From the 2013 edition of MISSION - time to scooter! (race report here: http://www.emilykorsch.com/2013/05/race-report-2013-mission-18hr-ar.html)
Normally I race with Jeff and David of Alpine Shop, but we have been suffering from the loss of David's race presence due to ALS diagnosis. We've each been racing a bit with other teams, race directing, or just focusing on solo events to cope without David's stellar adventure racing skills, knowledge, and speed. Jeff has been racing a bit with the folks from Kuat, I've joined them on occasion, but Jeff planned to team up with them again at this year's MISSION as a 3-person team. Then, out of the blue, Jeff Ryan of St. Louis called me and asked to form a team for the race. Great idea!
Jeff R. with his normal team, 30-something Down.
We planned to race as a 3-person with me, Jeff Ryan, and Erl. However, on the Wednesday before the race, Erl and I got our mountain bikes tangled up during a training ride and Erl went over the bars, injuring his ribs. His ribs were still too painful on Friday to leave for the race. So Jeff and I planned to race as a 2-person team and give it our best go against the 3-person Kuat and Rib Mountain Racing teams.

Pack choice infographic!

Prep for the race was a little bit frantic, as we had to divide all of the mandatory gear normally carried by Erl into my and Jeff's packs. I opted to use my Nathan VaporAiress pack, which is basically a hydration vest with a bit of extra storage. It is much smaller than what I would normally use for adventure racing, but the forecast hot weather, the minimal gear list, and the looped nature of the course meant I wouldn't have to carry too much at any one time. That, plus Jeff was using an Osprey Talon 33 so he had plenty of room to carry my shoes when needed! I think this pack selection was critical for me to have a good performance. I saw other 2- and 3-person teams, all with normal sized packs, and they just looked HOT during the race. My super-light pack kept me cooler, happier, and therefore faster.

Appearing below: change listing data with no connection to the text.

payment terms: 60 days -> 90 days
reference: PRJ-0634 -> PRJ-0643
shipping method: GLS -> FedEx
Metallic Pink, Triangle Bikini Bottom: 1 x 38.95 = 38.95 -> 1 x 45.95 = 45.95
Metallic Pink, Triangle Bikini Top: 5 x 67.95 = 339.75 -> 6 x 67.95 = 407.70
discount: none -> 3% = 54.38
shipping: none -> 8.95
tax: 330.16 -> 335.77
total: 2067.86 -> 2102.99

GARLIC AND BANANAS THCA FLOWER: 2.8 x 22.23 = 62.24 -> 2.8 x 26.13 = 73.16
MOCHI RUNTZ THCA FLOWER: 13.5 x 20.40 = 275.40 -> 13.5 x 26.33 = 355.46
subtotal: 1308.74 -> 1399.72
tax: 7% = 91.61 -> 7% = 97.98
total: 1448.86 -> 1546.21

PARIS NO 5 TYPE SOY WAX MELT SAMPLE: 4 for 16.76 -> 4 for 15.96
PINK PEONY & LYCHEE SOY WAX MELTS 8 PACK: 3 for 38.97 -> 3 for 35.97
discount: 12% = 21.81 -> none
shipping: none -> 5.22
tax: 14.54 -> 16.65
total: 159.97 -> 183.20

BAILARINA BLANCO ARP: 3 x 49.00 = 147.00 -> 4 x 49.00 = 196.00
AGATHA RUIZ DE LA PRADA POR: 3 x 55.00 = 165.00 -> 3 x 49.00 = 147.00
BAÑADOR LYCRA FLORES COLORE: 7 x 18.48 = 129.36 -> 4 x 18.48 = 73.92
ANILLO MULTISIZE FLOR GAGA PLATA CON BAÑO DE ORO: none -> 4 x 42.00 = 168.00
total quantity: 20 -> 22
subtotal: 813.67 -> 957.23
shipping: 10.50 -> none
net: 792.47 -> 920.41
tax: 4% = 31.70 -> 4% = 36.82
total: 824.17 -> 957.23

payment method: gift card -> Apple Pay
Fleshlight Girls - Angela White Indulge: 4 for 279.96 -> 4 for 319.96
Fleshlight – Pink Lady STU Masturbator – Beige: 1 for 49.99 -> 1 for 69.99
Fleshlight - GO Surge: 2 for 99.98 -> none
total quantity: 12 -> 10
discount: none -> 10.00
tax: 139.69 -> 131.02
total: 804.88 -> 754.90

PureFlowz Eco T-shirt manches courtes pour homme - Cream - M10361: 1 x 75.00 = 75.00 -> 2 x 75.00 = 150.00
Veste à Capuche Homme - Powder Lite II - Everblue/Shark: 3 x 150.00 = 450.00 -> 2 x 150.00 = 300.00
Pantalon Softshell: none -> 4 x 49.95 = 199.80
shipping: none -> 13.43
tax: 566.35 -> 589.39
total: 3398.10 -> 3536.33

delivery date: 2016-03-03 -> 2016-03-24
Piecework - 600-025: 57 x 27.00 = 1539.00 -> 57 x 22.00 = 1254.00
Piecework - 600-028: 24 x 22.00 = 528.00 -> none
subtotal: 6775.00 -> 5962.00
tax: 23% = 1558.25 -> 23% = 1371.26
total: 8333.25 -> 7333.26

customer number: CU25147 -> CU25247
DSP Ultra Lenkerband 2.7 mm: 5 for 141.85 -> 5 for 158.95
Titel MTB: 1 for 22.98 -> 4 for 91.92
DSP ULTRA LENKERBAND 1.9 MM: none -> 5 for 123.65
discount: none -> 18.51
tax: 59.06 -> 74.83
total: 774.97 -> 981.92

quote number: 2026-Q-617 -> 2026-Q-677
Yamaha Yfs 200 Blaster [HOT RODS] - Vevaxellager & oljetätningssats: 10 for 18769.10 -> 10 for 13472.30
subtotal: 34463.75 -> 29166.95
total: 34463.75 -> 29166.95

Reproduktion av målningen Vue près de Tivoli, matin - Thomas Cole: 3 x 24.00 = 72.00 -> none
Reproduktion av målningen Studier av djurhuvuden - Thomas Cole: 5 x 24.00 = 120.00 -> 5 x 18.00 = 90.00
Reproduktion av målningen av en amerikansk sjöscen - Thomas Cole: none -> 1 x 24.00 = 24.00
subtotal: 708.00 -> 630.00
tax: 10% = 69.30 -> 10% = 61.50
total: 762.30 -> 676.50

Anyway, fast forward to the bus ride (a first for MISSION, and well-timed), we unloaded at about 0540 on the banks of the East Fork White River and grabbed a map to learn about the race for the first time. There would be 5 CPs on the first paddle, requiring a fair bit of attention be paid on the twisty-turny river to find the best take-out points for each of them. We grabbed a boat, which had a broken front seat, so quickly opted for another one with two functioning seats and handles. Jackpot! We put into the river and struggled to maintain position against the current and other teams while Brian went through the pre-race announcements. I just wanted him to say "GO!" instead of the standard speech because we were hanging onto the bridge pier by a thread. Finally we were released and paddled into the race.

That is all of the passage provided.